Effect of nortriptyline on Ca ²⁺ handling in SIRC rabbit corneal epithelial cells

To explore the effect of nortriptyline, a tricyclic antidepressant, on cytosolic free Ca ²⁺ concentrations ([Ca ²⁺ ] _i ) in corneal epithelial cells, [Ca ²⁺ ] _i levels in suspended SIRC rabbit corneal epithelial cells were measured by using fura-2 as a Ca ²⁺ -sensitive fluorescent dye. Nortriptyline at concentrations between 20-200 μM increased [Ca ²⁺ ] _i in a concentration-dependent manner. The Ca ²⁺ signal was reduced partly by removing extracellular Ca ²⁺ . Nortriptyline-induced Ca ²⁺ influx was inhibited by the store-operated Ca ²⁺ channel blockers econazole and SK&F96365, the phospholipase A2 inhibitor aristolochic acid, and alteration of activity of protein kinase C. In Ca ²⁺ -free medium, 200 μM nortriptyline pretreatment greatly inhibited the rise of [Ca ²⁺ ] _i induced by the endoplasmic reticulum Ca ²⁺ pump inhibitor thapsigargin.
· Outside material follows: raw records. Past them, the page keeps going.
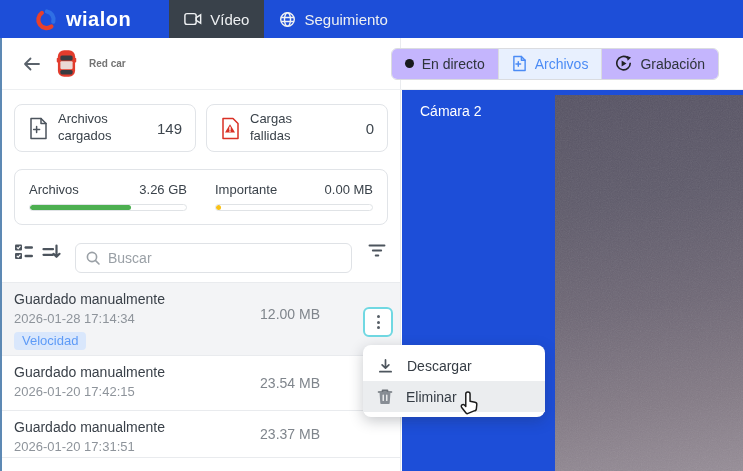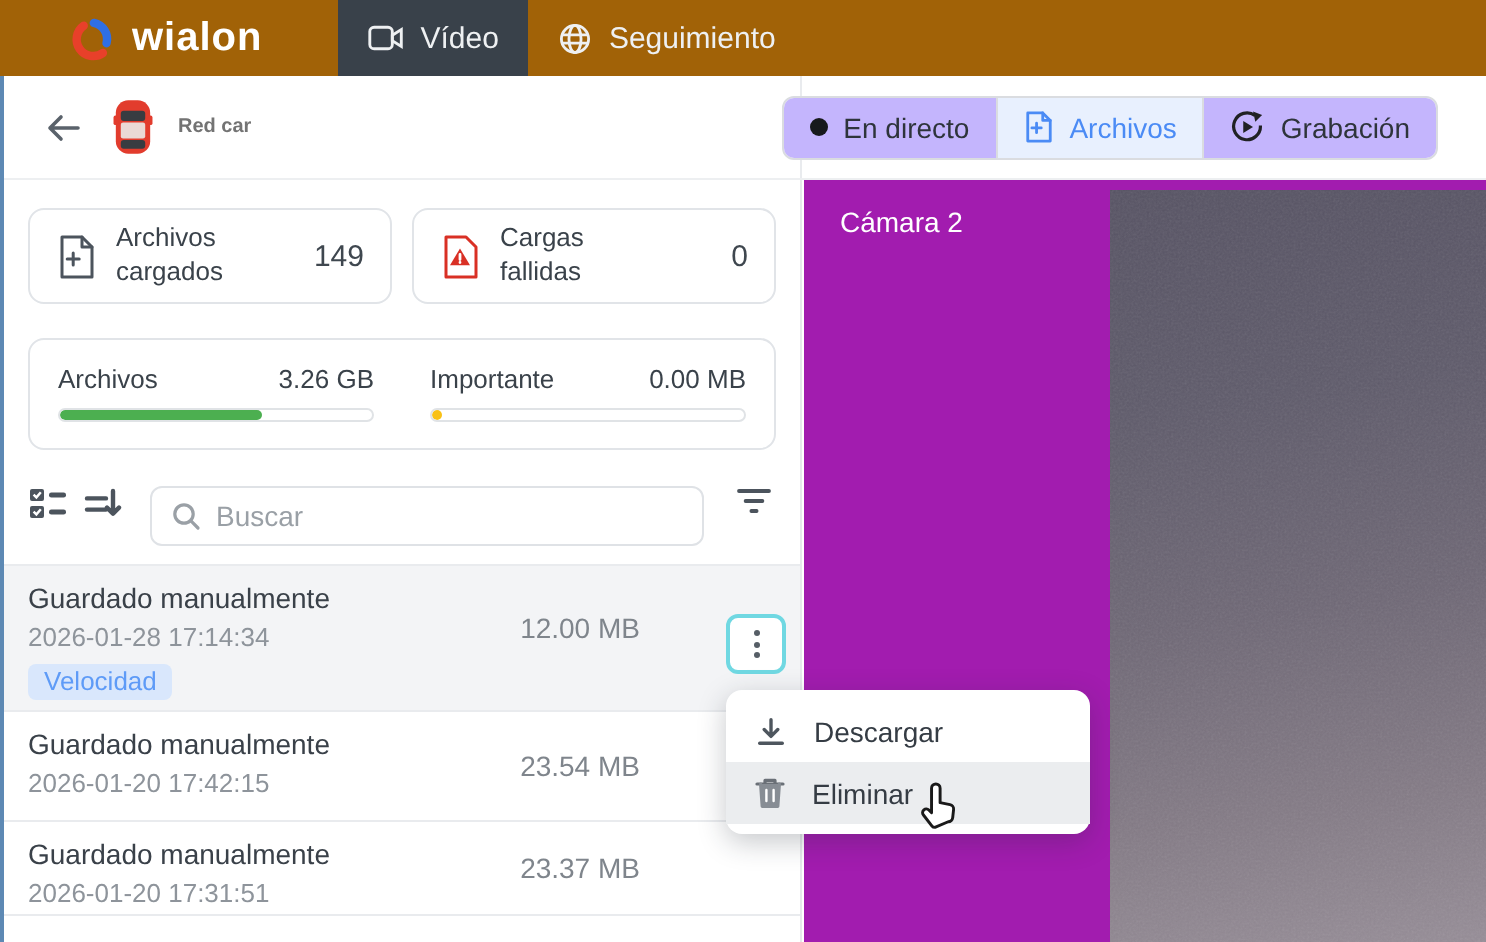--- a/index.html
+++ b/index.html
@@ -1,21 +1,21 @@
 <!DOCTYPE html>
 <html><head>
 <meta charset="utf-8">
 <style>
   * { margin:0; padding:0; box-sizing:border-box; }
   html,body { background:#e9eaec; }
   body { font-family:"Liberation Sans", sans-serif; }
   .app { position:relative; width:743px; height:471px; background:#fff; overflow:hidden; }
 
   
-  .topbar { position:absolute; top:0; left:0; right:0; height:38px; background:#a16207; display:flex; align-items:stretch; }
+  .topbar { position:absolute; top:0; left:0; right:0; height:38px; background:#1d4ed8; display:flex; align-items:stretch; }
   .brand { display:flex; align-items:center; gap:9px; margin-left:34px; }
   .brand-text { color:#fff; font-size:20px; font-weight:bold; letter-spacing:.5px; text-transform:lowercase; }
   .topnav { display:flex; margin-left:38px; }
   .topnav-item { display:flex; align-items:center; gap:8px; padding:0 15px; color:#eef0f2; font-size:15px; cursor:pointer; }
   .topnav-item.active { background:#39414a; }
 
   
   .header { position:absolute; top:38px; left:0; right:0; height:52px; background:#fff; border-bottom:1px solid #edeff1; }
   .header-left { position:absolute; left:0; top:0; bottom:0; width:401px; border-right:1px solid #e9ebee; display:flex; align-items:center; padding-left:20px; gap:12px; }
   .back-btn { background:none; border:none; cursor:pointer; display:flex; align-items:center; padding:2px; }
@@ -57,21 +57,21 @@
   .row-size.centered { top:50%; transform:translateY(-50%); }
 
   .dots-btn { position:absolute; left:363px; top:307px; width:30px; height:30px; border:2px solid #70d8e2; border-radius:6px; background:#fff; z-index:5; display:flex; flex-direction:column; align-items:center; justify-content:center; gap:2.5px; cursor:pointer; }
   .dots-btn i { width:3px; height:3px; border-radius:50%; background:#565e66; }
 
   .context-menu { position:absolute; left:363px; top:345px; width:182px; background:#fff; border-radius:8px; box-shadow:0 4px 14px rgba(30,40,50,.25); padding:5px 0; z-index:10; }
   .menu-item { display:flex; align-items:center; gap:13px; height:31px; padding:0 14px; font-size:14px; color:#353c44; cursor:pointer; }
   .menu-item.hovered { background:#ebedef; }
 
   
-  .video-panel { position:absolute; top:90px; left:402px; right:0; bottom:0; background:#a21caf; overflow:hidden; }
+  .video-panel { position:absolute; top:90px; left:402px; right:0; bottom:0; background:#1d4ed8; overflow:hidden; }
   .cam-label { position:absolute; left:18px; top:13px; color:#fff; font-size:14px; }
   .video-frame { position:absolute; left:153px; top:5px; right:0; bottom:0;
     background:linear-gradient(172deg,#565263 0%,#5e5a6a 28%,#6e6775 55%,#837a85 80%,#968d97 100%); }
   .video-frame svg { position:absolute; inset:0; width:100%; height:100%; opacity:.14; }
 
   .left-edge { position:absolute; left:0; top:38px; bottom:0; width:2px; background:#5d89b4; z-index:40; }
   .cursor { position:absolute; left:457px; top:389px; z-index:30; pointer-events:none; }
 </style>
 </head>
 <body>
Conversely, pretreatment with thapsigargin or 2,5-di-tert-butylhydroquinone (BHQ; another endoplasmic reticulum Ca ²⁺ pump inhibitor) nearly abolished nortriptyline-induced [Ca ²⁺ ] _i rise. Inhibition of phospholipase C with U73122 decreased nortriptyline-induced [Ca ²⁺ ] _i rise by 75%. Taken together, nortriptyline induced [Ca ²⁺ ] _i rises in SIRC cells by causing phospholipase C-dependent Ca ²⁺ release from the endoplasmic reticulum and Ca ²⁺ influx via store-operated Ca ²⁺ channels.